### Task brief
Please write out the lines of the data exactly, beginning with the first and ending with the line containing "transform:skewX(18deg); font-size:11px; white-space:nowrap;"; leave the pictures behind.

*** Opening Given records ***

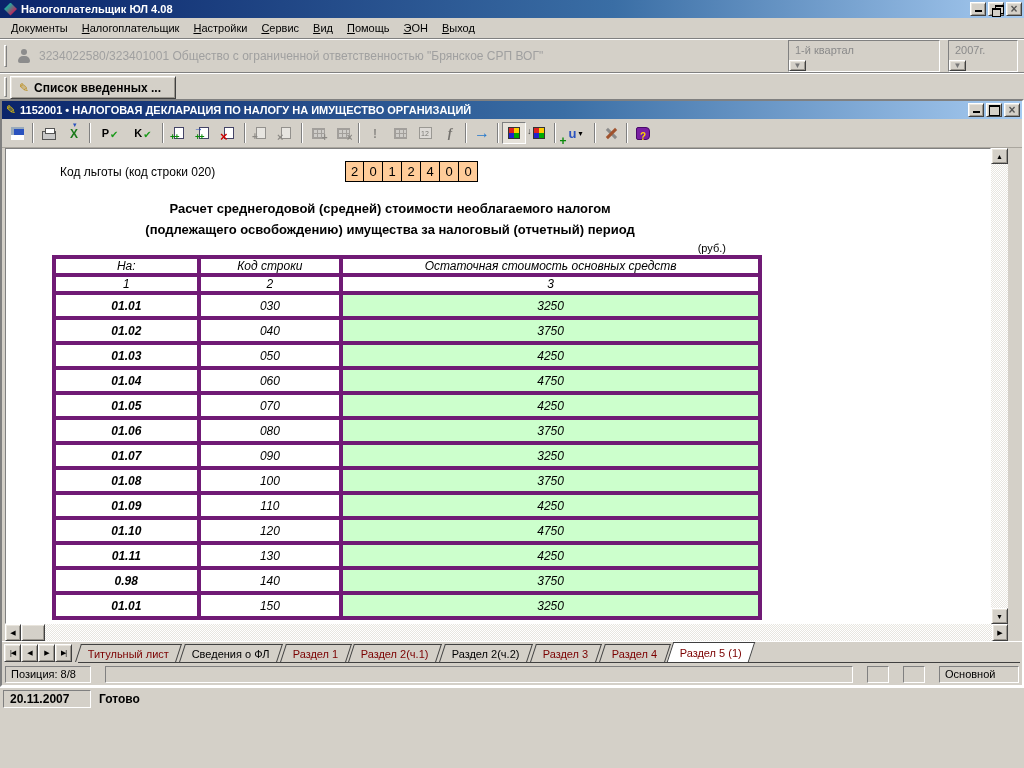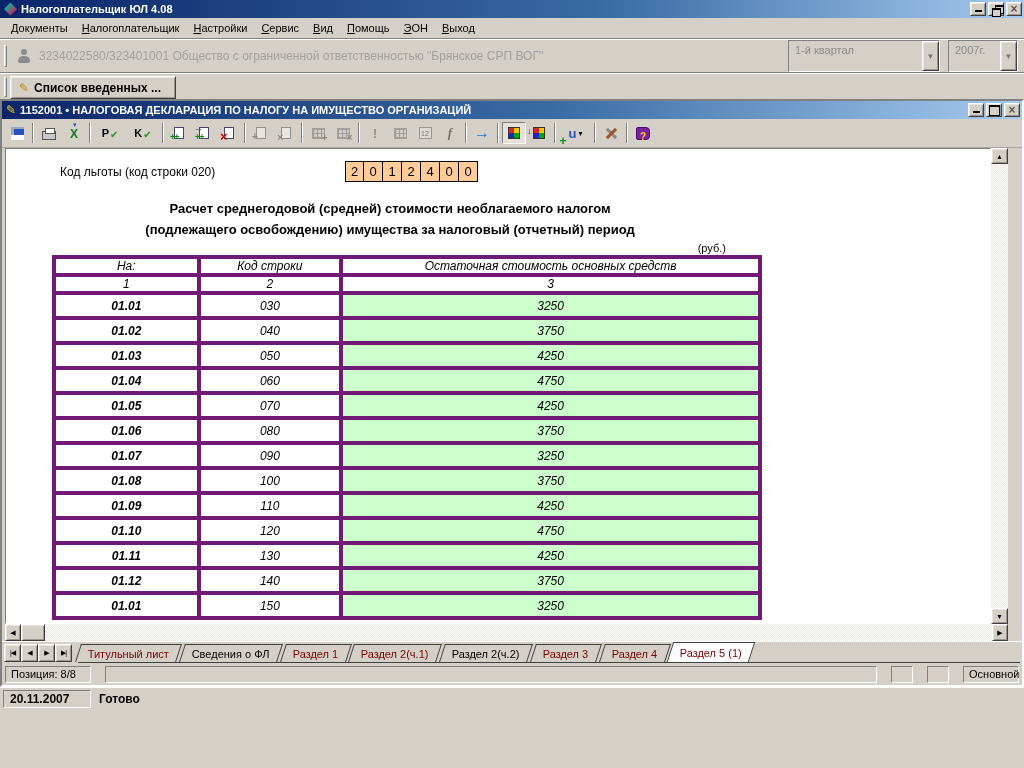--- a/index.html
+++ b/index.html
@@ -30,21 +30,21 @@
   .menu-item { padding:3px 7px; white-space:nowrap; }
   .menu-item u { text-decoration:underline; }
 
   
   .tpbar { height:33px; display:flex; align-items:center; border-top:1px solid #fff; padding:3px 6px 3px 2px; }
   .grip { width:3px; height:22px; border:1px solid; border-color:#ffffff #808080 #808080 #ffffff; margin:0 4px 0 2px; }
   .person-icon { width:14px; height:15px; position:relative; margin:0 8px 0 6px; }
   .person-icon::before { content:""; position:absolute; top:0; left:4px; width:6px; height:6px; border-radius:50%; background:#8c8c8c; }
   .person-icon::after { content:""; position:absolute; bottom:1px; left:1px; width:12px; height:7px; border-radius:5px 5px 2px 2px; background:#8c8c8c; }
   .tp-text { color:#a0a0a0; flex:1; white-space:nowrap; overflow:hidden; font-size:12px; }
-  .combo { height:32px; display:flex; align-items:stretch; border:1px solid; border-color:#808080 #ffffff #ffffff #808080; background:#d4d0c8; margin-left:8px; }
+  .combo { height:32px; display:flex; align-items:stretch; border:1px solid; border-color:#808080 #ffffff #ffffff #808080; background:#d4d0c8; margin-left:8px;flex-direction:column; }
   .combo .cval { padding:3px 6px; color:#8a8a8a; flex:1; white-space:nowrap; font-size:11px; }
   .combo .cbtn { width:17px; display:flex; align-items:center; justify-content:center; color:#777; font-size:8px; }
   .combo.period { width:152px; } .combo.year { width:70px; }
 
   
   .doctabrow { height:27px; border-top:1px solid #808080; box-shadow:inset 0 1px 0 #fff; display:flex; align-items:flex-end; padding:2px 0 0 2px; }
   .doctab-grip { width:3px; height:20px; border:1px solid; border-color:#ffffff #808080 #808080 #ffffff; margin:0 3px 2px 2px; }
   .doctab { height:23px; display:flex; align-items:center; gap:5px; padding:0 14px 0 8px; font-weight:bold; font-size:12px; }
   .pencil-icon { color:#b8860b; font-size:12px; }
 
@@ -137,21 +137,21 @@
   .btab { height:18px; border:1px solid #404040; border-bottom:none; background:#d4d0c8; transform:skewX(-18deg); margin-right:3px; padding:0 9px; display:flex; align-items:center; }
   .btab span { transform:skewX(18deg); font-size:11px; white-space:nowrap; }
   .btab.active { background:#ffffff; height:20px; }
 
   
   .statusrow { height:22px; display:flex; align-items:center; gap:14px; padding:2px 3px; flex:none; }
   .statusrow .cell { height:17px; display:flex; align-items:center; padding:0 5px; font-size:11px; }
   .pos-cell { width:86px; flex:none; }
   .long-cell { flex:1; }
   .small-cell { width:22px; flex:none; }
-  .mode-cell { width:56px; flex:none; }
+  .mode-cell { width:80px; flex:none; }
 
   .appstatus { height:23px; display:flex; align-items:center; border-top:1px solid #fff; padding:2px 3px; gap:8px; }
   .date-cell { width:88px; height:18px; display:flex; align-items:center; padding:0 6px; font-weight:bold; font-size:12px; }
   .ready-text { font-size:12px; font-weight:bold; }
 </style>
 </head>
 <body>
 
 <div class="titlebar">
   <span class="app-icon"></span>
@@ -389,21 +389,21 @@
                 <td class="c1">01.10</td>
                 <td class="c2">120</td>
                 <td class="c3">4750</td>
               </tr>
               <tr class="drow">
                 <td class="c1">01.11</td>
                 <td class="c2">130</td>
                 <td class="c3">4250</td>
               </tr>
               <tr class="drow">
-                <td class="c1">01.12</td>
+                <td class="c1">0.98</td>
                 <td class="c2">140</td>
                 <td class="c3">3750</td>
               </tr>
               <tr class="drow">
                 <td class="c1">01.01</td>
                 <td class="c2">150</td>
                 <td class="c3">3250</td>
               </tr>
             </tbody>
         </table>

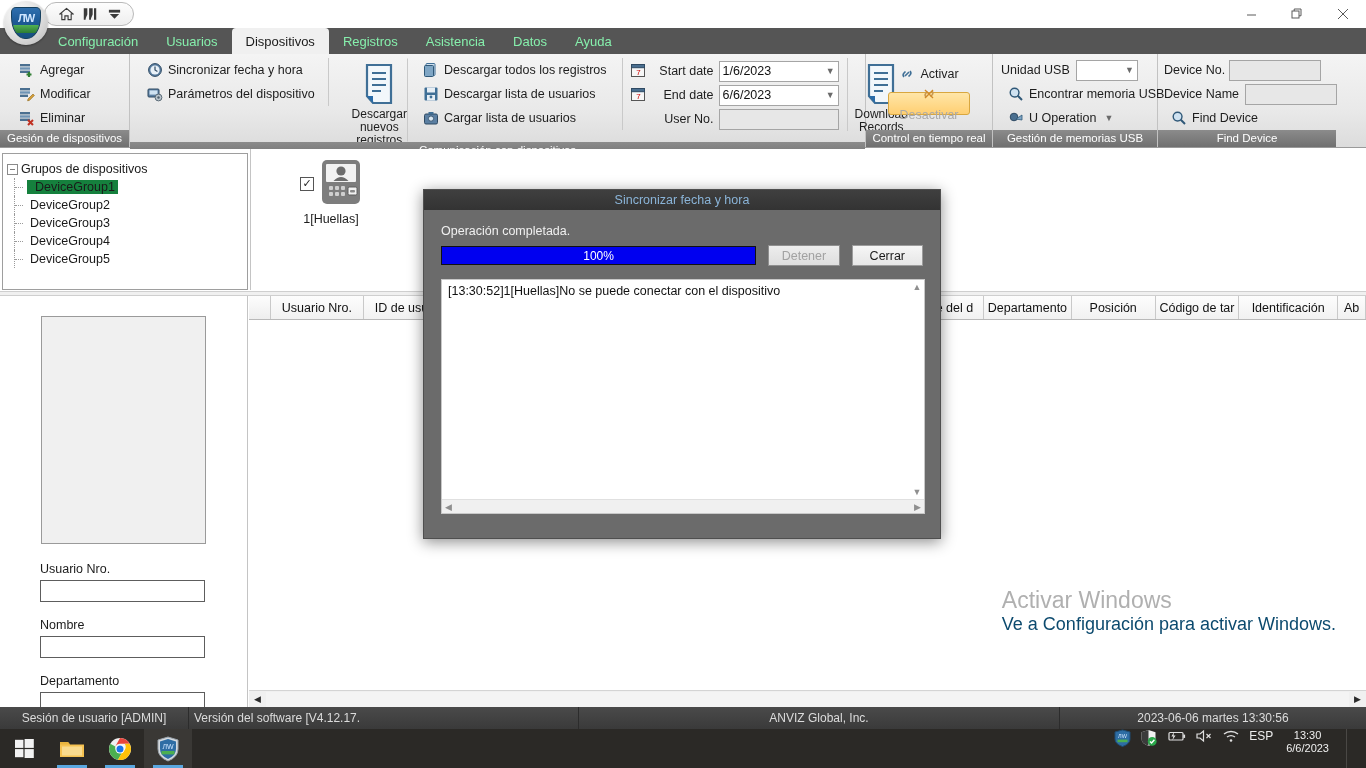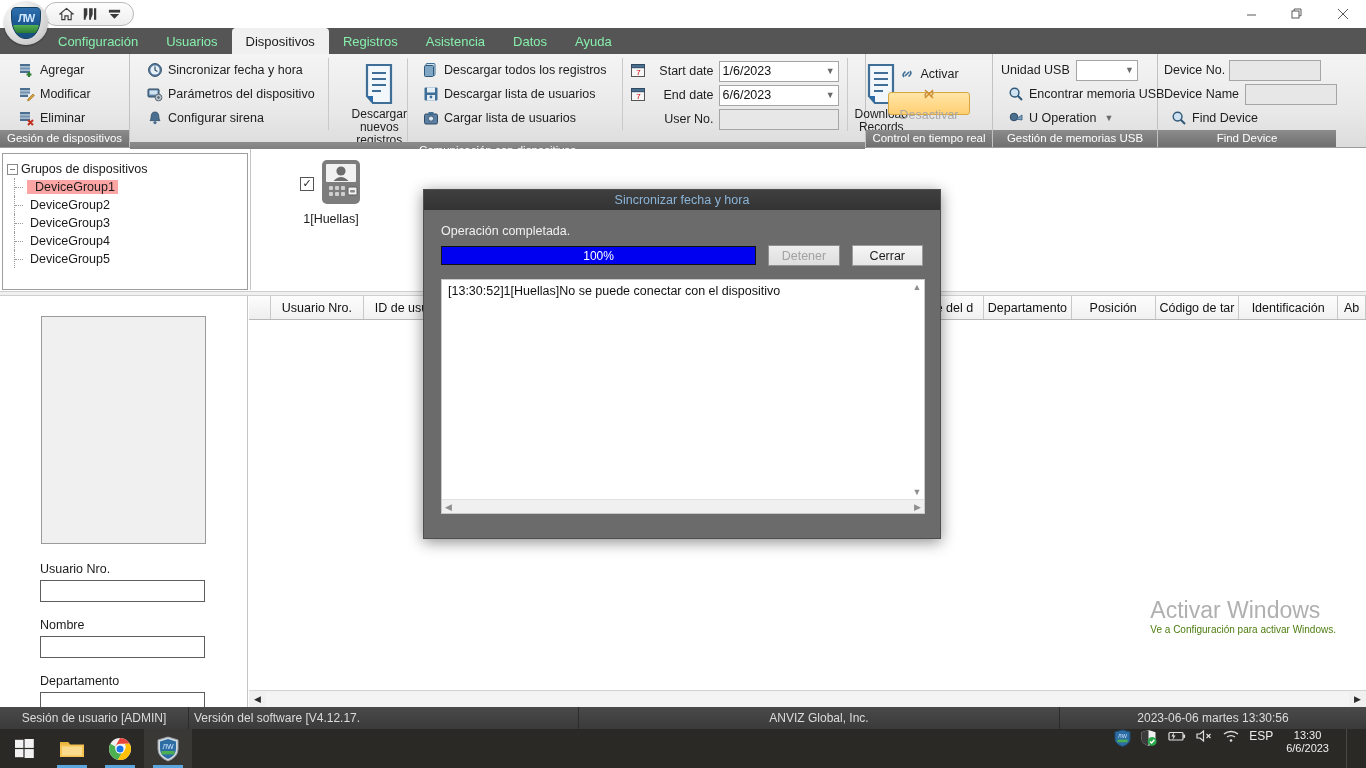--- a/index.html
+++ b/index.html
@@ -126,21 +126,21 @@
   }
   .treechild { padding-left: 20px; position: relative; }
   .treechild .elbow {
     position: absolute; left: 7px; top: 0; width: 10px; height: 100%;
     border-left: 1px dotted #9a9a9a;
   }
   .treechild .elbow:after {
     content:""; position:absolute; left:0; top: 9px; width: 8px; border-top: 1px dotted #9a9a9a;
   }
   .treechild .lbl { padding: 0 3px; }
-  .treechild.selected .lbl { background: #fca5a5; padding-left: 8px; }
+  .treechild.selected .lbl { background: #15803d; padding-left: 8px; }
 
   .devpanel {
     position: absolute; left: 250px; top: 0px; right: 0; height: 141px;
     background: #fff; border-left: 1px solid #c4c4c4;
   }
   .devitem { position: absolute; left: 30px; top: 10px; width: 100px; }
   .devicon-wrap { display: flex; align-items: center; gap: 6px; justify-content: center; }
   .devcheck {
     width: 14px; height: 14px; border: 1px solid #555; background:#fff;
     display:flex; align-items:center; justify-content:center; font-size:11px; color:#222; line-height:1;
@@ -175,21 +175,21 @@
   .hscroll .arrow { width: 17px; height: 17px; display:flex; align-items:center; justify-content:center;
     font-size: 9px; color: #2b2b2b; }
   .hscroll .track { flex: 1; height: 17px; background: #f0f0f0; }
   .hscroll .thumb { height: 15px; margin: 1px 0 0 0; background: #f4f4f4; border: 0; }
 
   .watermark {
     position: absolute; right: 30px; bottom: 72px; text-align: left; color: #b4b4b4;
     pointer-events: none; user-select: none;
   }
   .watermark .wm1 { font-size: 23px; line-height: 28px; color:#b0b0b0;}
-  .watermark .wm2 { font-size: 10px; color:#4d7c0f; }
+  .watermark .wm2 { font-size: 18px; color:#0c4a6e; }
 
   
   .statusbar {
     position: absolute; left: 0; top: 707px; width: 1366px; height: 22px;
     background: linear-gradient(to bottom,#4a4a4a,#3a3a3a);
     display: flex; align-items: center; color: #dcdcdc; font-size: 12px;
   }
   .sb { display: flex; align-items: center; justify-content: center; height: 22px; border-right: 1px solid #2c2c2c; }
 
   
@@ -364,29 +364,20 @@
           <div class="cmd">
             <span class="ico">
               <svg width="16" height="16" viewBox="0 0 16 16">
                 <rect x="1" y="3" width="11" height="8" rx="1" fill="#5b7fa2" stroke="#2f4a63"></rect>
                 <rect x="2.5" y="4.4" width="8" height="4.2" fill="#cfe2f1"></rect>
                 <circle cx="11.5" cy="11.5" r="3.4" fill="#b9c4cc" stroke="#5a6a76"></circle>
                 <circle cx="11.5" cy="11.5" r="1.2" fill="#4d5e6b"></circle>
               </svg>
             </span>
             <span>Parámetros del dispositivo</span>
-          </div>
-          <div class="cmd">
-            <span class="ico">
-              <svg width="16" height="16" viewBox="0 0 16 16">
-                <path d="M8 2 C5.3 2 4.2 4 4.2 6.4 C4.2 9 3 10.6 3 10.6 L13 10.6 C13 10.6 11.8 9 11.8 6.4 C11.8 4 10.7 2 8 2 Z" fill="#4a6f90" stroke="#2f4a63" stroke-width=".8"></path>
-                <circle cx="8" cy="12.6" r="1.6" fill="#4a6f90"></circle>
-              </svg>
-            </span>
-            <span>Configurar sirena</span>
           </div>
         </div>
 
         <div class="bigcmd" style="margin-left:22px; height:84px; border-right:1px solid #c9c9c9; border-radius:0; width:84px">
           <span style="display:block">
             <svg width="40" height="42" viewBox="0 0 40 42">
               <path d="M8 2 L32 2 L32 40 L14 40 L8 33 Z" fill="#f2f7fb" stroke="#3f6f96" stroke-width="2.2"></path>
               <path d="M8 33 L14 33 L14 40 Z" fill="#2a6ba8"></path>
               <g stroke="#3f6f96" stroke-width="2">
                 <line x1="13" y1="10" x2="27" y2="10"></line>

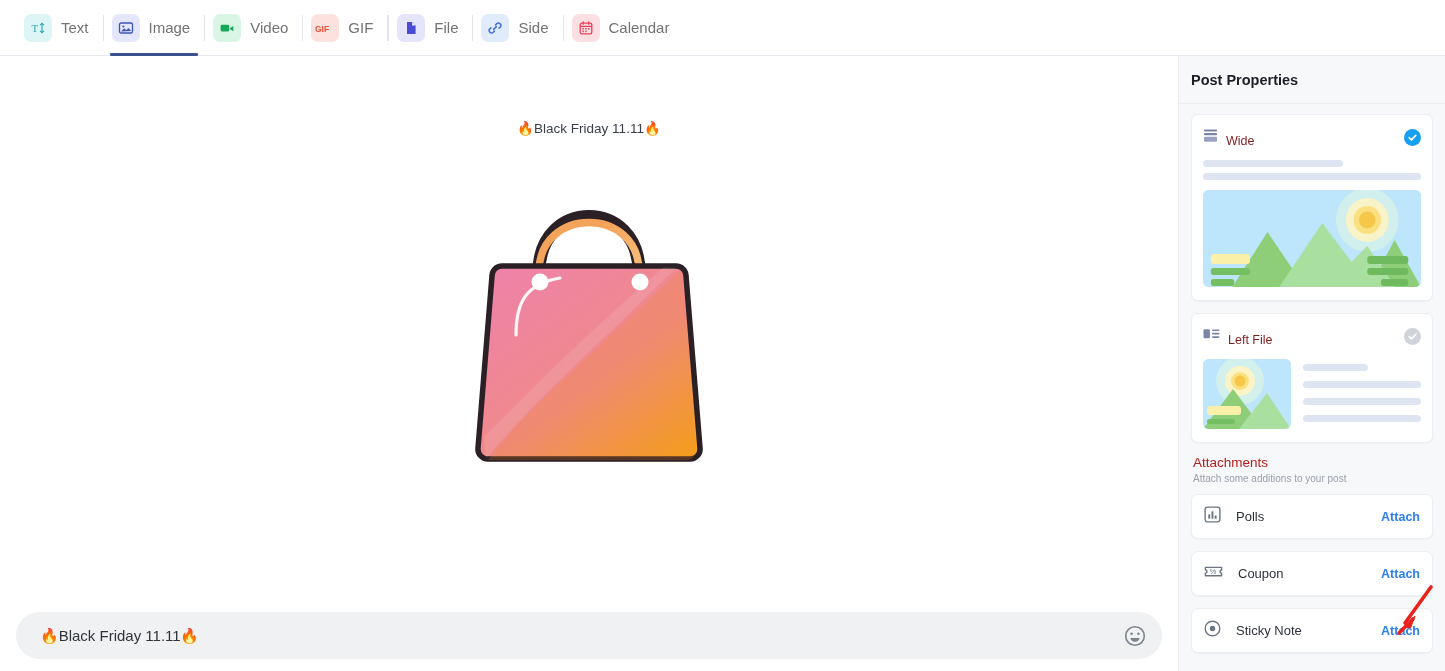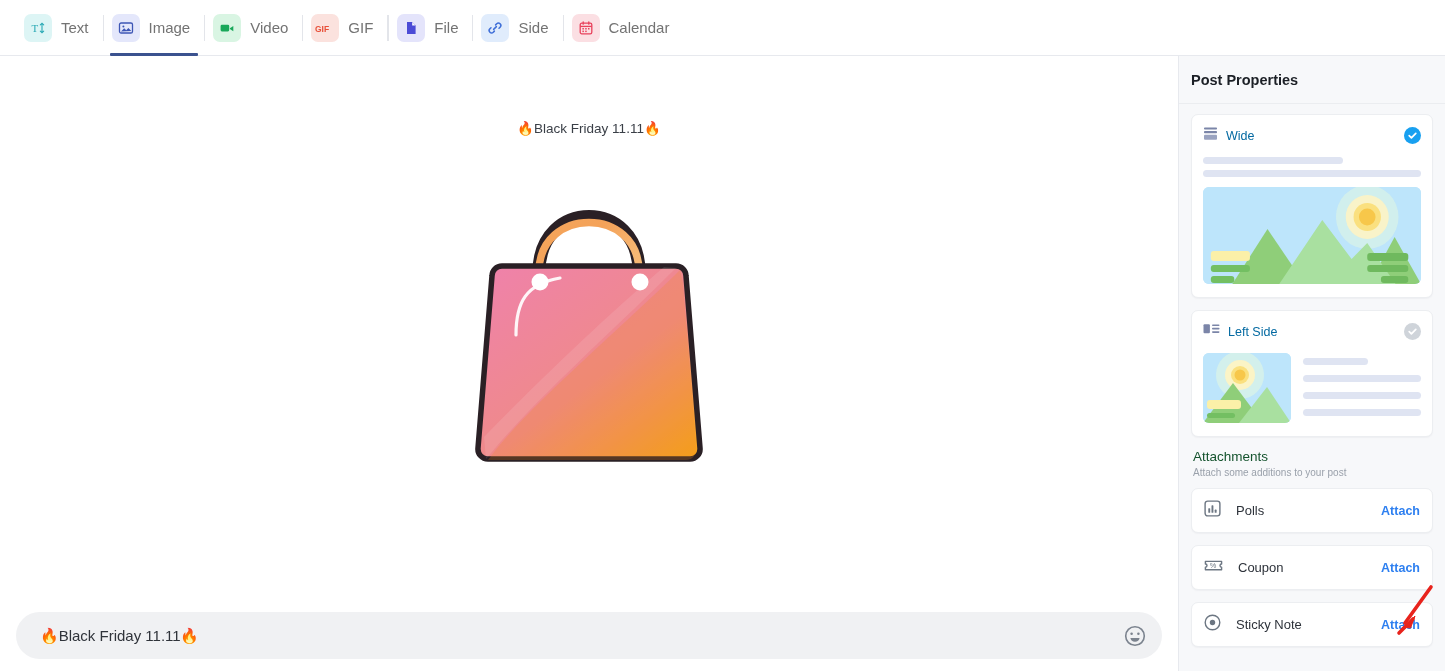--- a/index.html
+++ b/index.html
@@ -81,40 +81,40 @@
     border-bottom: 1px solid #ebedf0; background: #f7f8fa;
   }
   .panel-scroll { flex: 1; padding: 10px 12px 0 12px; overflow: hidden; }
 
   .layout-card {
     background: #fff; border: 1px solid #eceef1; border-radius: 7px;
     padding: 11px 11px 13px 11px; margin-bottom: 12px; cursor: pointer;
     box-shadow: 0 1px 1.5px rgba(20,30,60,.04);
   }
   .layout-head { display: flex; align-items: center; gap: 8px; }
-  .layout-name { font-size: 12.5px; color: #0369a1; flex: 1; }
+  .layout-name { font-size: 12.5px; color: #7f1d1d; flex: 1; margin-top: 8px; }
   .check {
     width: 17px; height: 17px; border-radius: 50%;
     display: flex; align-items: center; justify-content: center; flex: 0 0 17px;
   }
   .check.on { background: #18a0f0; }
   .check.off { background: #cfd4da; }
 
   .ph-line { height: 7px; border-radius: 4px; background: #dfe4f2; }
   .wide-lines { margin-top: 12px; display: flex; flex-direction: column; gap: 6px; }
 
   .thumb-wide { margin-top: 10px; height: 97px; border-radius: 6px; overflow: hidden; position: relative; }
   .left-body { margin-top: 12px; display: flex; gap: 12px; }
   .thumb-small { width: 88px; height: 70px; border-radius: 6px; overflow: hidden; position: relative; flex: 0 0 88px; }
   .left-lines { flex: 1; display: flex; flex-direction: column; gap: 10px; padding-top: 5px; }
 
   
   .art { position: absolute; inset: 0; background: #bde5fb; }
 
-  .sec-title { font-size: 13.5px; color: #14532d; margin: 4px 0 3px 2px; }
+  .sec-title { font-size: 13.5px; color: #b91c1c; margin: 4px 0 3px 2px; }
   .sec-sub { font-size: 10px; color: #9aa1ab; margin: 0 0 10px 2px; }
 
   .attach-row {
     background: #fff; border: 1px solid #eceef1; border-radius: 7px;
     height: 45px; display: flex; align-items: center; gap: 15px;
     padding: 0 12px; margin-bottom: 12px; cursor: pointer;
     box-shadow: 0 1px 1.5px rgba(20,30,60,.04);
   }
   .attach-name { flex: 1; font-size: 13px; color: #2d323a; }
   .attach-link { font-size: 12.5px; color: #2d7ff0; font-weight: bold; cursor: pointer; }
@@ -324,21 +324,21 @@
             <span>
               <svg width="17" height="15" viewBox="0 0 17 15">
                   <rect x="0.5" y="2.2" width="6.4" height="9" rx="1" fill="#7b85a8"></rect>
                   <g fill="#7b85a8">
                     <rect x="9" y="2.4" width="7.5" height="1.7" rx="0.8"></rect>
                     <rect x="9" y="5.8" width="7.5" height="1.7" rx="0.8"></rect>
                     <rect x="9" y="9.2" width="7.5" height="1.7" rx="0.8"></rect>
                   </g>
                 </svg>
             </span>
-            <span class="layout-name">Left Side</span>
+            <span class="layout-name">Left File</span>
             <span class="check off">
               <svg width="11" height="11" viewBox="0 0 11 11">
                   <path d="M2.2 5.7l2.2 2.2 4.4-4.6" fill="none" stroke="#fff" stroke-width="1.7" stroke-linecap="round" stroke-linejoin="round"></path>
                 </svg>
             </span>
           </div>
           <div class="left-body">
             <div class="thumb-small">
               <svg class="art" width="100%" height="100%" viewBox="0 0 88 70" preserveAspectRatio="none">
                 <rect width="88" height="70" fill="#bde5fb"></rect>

*** Closing Given records ***

### Solution to this exercise
--- a/index.html
+++ b/index.html
@@ -30,21 +30,21 @@
   .menu-item { padding:3px 7px; white-space:nowrap; }
   .menu-item u { text-decoration:underline; }
 
   
   .tpbar { height:33px; display:flex; align-items:center; border-top:1px solid #fff; padding:3px 6px 3px 2px; }
   .grip { width:3px; height:22px; border:1px solid; border-color:#ffffff #808080 #808080 #ffffff; margin:0 4px 0 2px; }
   .person-icon { width:14px; height:15px; position:relative; margin:0 8px 0 6px; }
   .person-icon::before { content:""; position:absolute; top:0; left:4px; width:6px; height:6px; border-radius:50%; background:#8c8c8c; }
   .person-icon::after { content:""; position:absolute; bottom:1px; left:1px; width:12px; height:7px; border-radius:5px 5px 2px 2px; background:#8c8c8c; }
   .tp-text { color:#a0a0a0; flex:1; white-space:nowrap; overflow:hidden; font-size:12px; }
-  .combo { height:32px; display:flex; align-items:stretch; border:1px solid; border-color:#808080 #ffffff #ffffff #808080; background:#d4d0c8; margin-left:8px; }
+  .combo { height:32px; display:flex; align-items:stretch; border:1px solid; border-color:#808080 #ffffff #ffffff #808080; background:#d4d0c8; margin-left:8px;flex-direction:column; }
   .combo .cval { padding:3px 6px; color:#8a8a8a; flex:1; white-space:nowrap; font-size:11px; }
   .combo .cbtn { width:17px; display:flex; align-items:center; justify-content:center; color:#777; font-size:8px; }
   .combo.period { width:152px; } .combo.year { width:70px; }
 
   
   .doctabrow { height:27px; border-top:1px solid #808080; box-shadow:inset 0 1px 0 #fff; display:flex; align-items:flex-end; padding:2px 0 0 2px; }
   .doctab-grip { width:3px; height:20px; border:1px solid; border-color:#ffffff #808080 #808080 #ffffff; margin:0 3px 2px 2px; }
   .doctab { height:23px; display:flex; align-items:center; gap:5px; padding:0 14px 0 8px; font-weight:bold; font-size:12px; }
   .pencil-icon { color:#b8860b; font-size:12px; }
 
@@ -137,21 +137,21 @@
   .btab { height:18px; border:1px solid #404040; border-bottom:none; background:#d4d0c8; transform:skewX(-18deg); margin-right:3px; padding:0 9px; display:flex; align-items:center; }
   .btab span { transform:skewX(18deg); font-size:11px; white-space:nowrap; }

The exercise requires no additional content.